---------- Dataset ----------

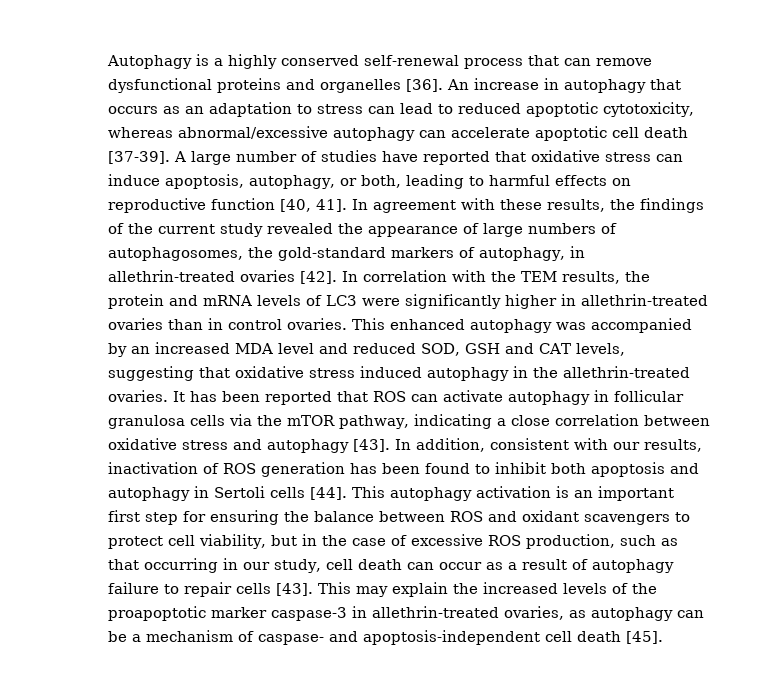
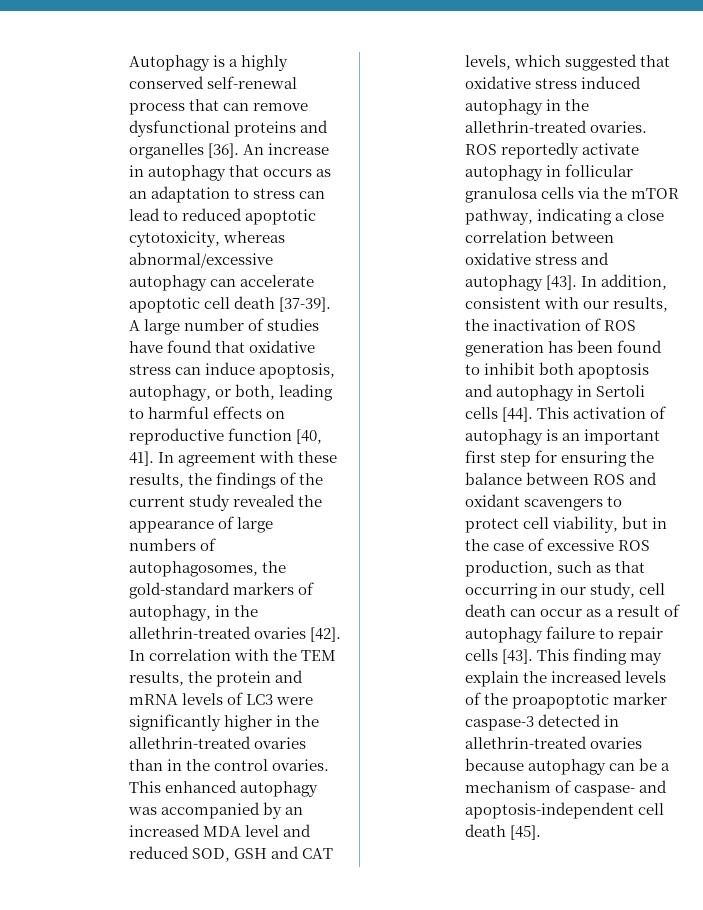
- A large number of studies have reported that oxidative stress can induce apoptosis, autophagy, or both, leading to harmful effects on reproductive function [40, 41].
+ A large number of studies have found that oxidative stress can induce apoptosis, autophagy, or both, leading to harmful effects on reproductive function [40, 41].
- In agreement with these results, the findings of the current study revealed the appearance of large numbers of autophagosomes, the gold-standard markers of autophagy, in allethrin-treated ovaries [42].
+ In agreement with these results, the findings of the current study revealed the appearance of large numbers of autophagosomes, the gold-standard markers of autophagy, in the allethrin-treated ovaries [42].
- In correlation with the TEM results, the protein and mRNA levels of LC3 were significantly higher in allethrin-treated ovaries than in control ovaries.
+ In correlation with the TEM results, the protein and mRNA levels of LC3 were significantly higher in the allethrin-treated ovaries than in the control ovaries.
- This enhanced autophagy was accompanied by an increased MDA level and reduced SOD, GSH and CAT levels, suggesting that oxidative stress induced autophagy in the allethrin-treated ovaries.
+ This enhanced autophagy was accompanied by an increased MDA level and reduced SOD, GSH and CAT levels, which suggested that oxidative stress induced autophagy in the allethrin-treated ovaries.
- It has been reported that ROS can activate autophagy in follicular granulosa cells via the mTOR pathway, indicating a close correlation between oxidative stress and autophagy [43].
+ ROS reportedly activate autophagy in follicular granulosa cells via the mTOR pathway, indicating a close correlation between oxidative stress and autophagy [43].
- In addition, consistent with our results, inactivation of ROS generation has been found to inhibit both apoptosis and autophagy in Sertoli cells [44].
+ In addition, consistent with our results, the inactivation of ROS generation has been found to inhibit both apoptosis and autophagy in Sertoli cells [44].
- This autophagy activation is an important first step for ensuring the balance between ROS and oxidant scavengers to protect cell viability, but in the case of excessive ROS production, such as that occurring in our study, cell death can occur as a result of autophagy failure to repair cells [43].
+ This activation of autophagy is an important first step for ensuring the balance between ROS and oxidant scavengers to protect cell viability, but in the case of excessive ROS production, such as that occurring in our study, cell death can occur as a result of autophagy failure to repair cells [43].
- This may explain the increased levels of the proapoptotic marker caspase-3 in allethrin-treated ovaries, as autophagy can be a mechanism of caspase- and apoptosis-independent cell death [45].
+ This finding may explain the increased levels of the proapoptotic marker caspase-3 detected in allethrin-treated ovaries because autophagy can be a mechanism of caspase- and apoptosis-independent cell death [45].

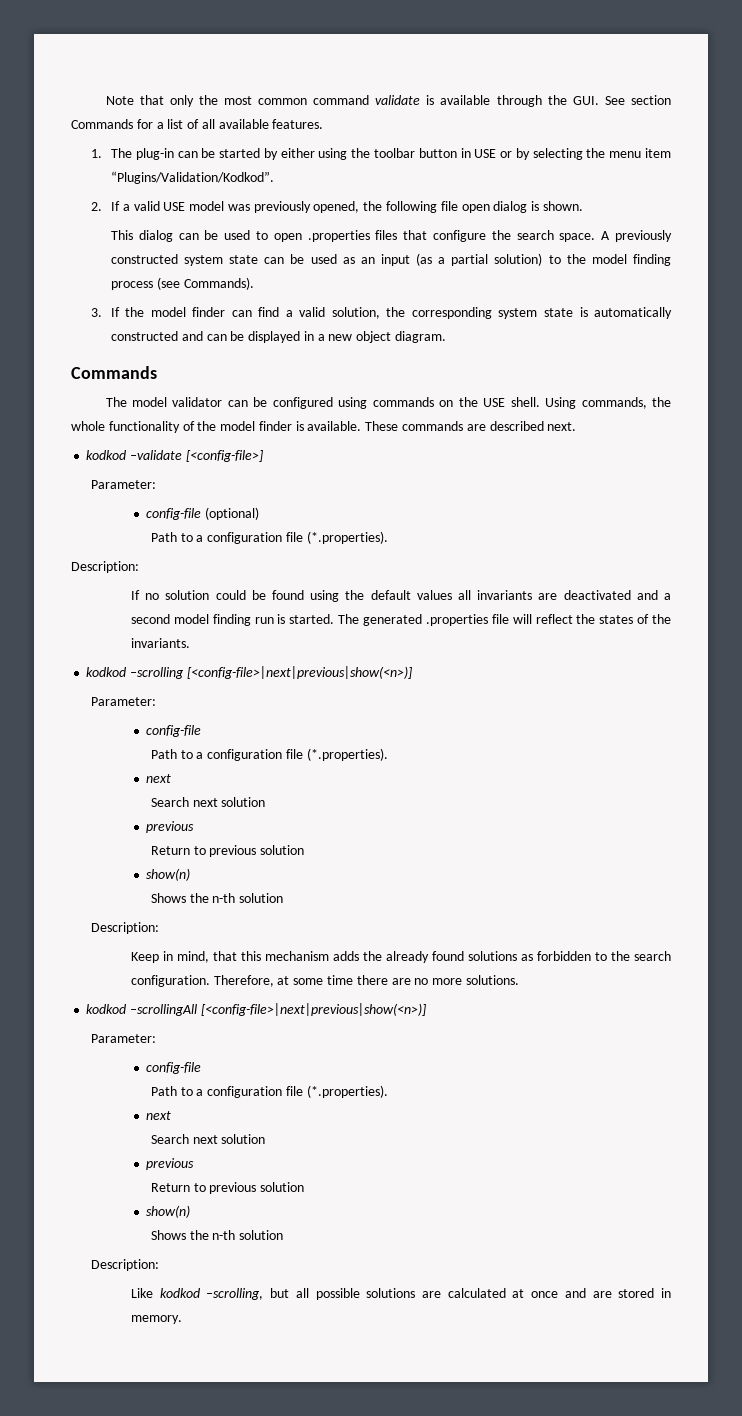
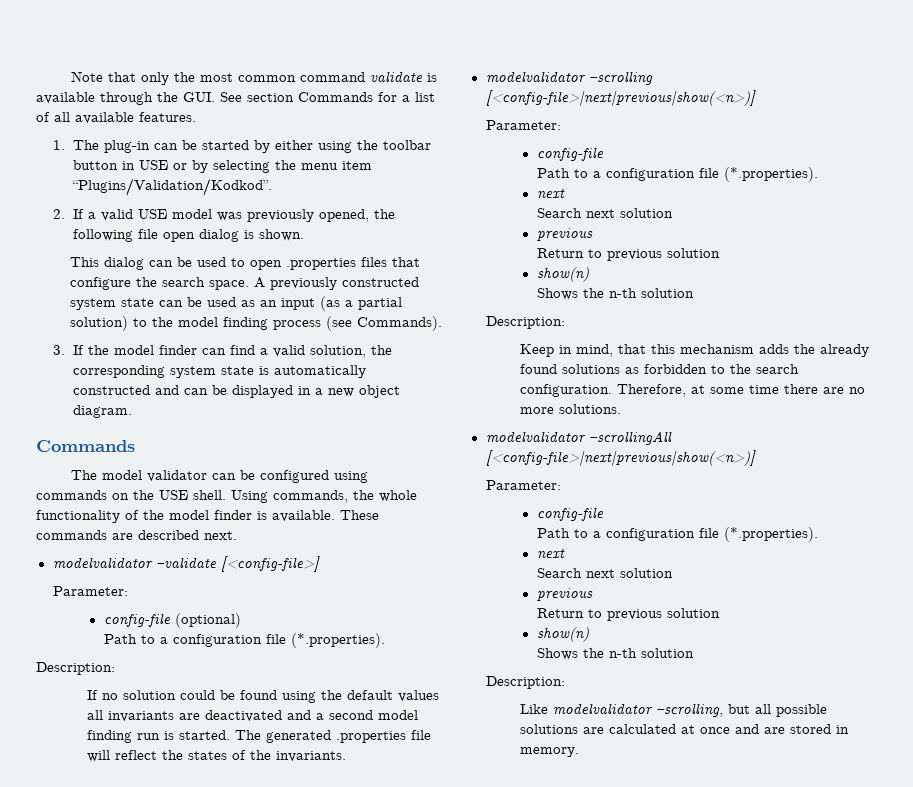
- kodkod –validate [<config-file>]
+ modelvalidator –validate [<config-file>]
- kodkod –scrolling [<config-file>|next|previous|show(<n>)]
+ modelvalidator –scrolling [<config-file>|next|previous|show(<n>)]
- kodkod –scrollingAll [<config-file>|next|previous|show(<n>)]
+ modelvalidator –scrollingAll [<config-file>|next|previous|show(<n>)]
- Like kodkod –scrolling, but all possible solutions are calculated at once and are stored in memory.
+ Like modelvalidator –scrolling, but all possible solutions are calculated at once and are stored in memory.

----------

Assigned task
Which lines in the records above contain the string "enhanced"? Copy them.

Solution for this problem
- This enhanced autophagy was accompanied by an increased MDA level and reduced SOD, GSH and CAT levels, suggesting that oxidative stress induced autophagy in the allethrin-treated ovaries.
+ This enhanced autophagy was accompanied by an increased MDA level and reduced SOD, GSH and CAT levels, which suggested that oxidative stress induced autophagy in the allethrin-treated ovaries.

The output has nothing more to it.